● **THE TASK**
Strip out the pictures and transcribe the records that follow exactly.

● **DATA RECORDS**
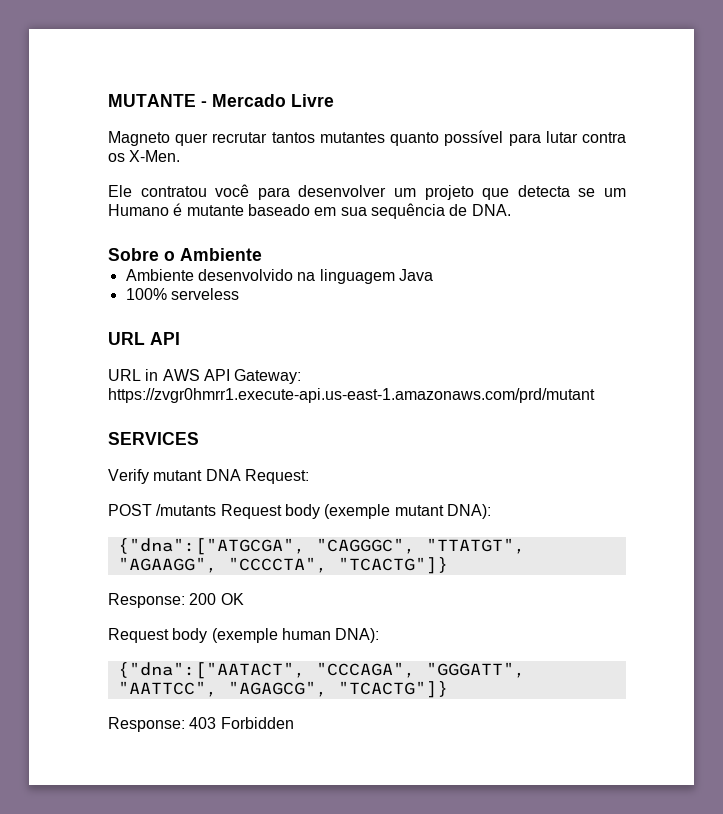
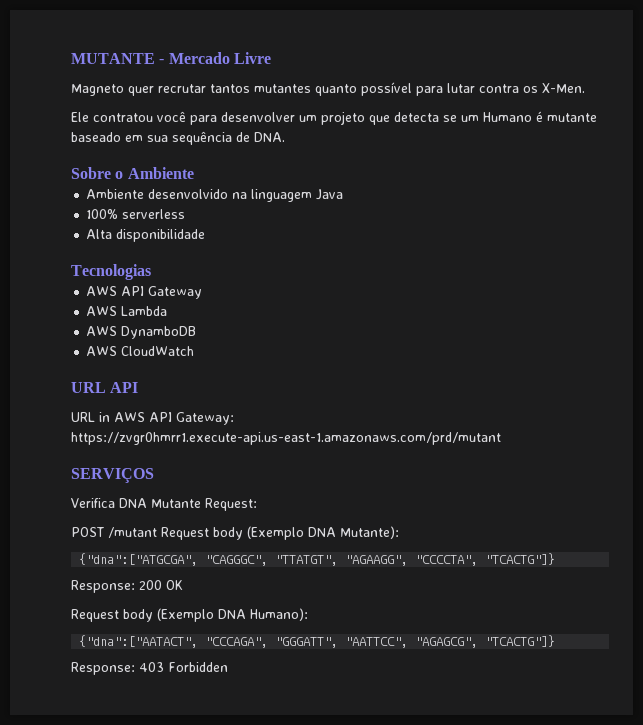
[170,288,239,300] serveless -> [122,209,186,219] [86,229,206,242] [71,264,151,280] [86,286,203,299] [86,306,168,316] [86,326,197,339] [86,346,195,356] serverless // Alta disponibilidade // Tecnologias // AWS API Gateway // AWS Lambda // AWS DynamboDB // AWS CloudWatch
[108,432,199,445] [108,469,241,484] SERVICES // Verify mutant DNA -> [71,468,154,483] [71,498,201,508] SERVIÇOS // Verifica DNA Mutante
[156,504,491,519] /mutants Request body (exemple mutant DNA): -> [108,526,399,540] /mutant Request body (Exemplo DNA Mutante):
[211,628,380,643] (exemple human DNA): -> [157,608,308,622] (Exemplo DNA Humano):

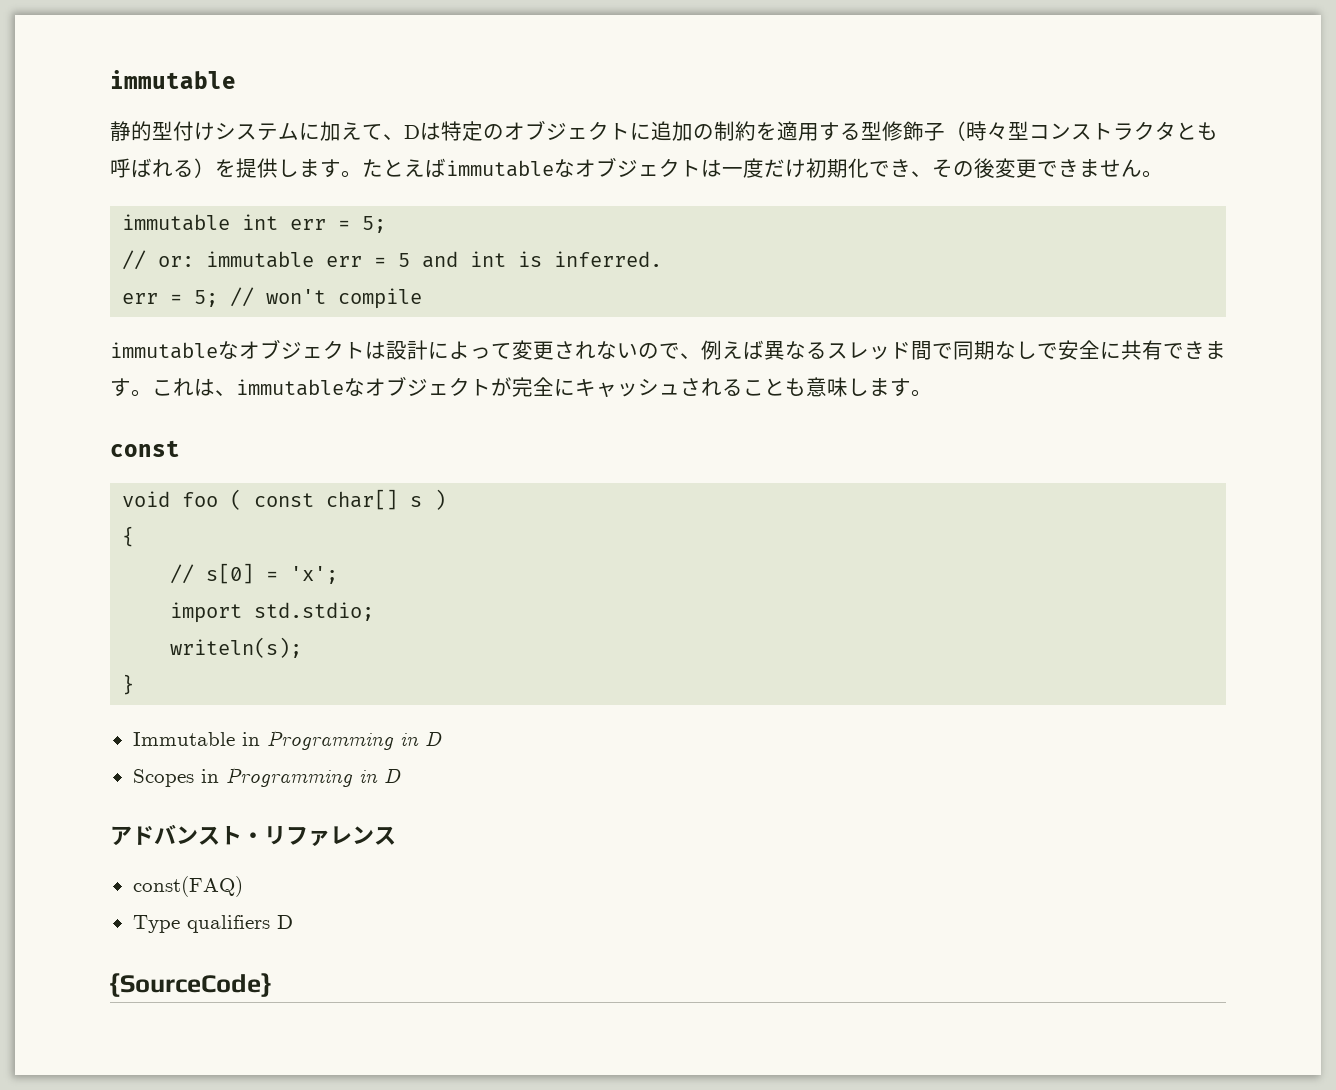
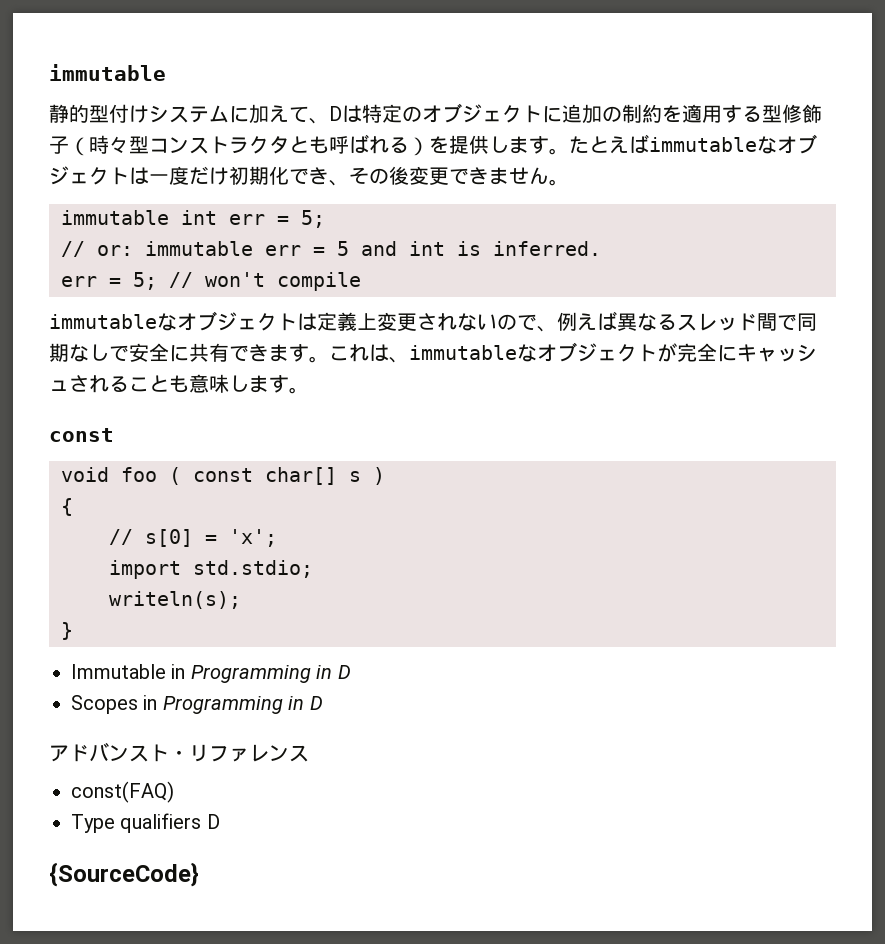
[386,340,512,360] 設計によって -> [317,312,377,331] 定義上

● **TASK SOLUTION**
[170,288,239,300] serveless -> [122,209,186,219] [86,229,206,242] [71,264,151,280] [86,286,203,299] [86,306,168,316] [86,326,197,339] [86,346,195,356] serverless // Alta disponibilidade // Tecnologias // AWS API Gateway // AWS Lambda // AWS DynamboDB // AWS CloudWatch
[108,432,199,445] [108,469,241,484] SERVICES // Verify mutant DNA -> [71,468,154,483] [71,498,201,508] SERVIÇOS // Verifica DNA Mutante
[156,504,491,519] /mutants Request body (exemple mutant DNA): -> [108,526,399,540] /mutant Request body (Exemplo DNA Mutante):
[211,628,380,643] (exemple human DNA): -> [157,608,308,622] (Exemplo DNA Humano):

[386,340,512,360] 設計によって -> [317,312,377,331] 定義上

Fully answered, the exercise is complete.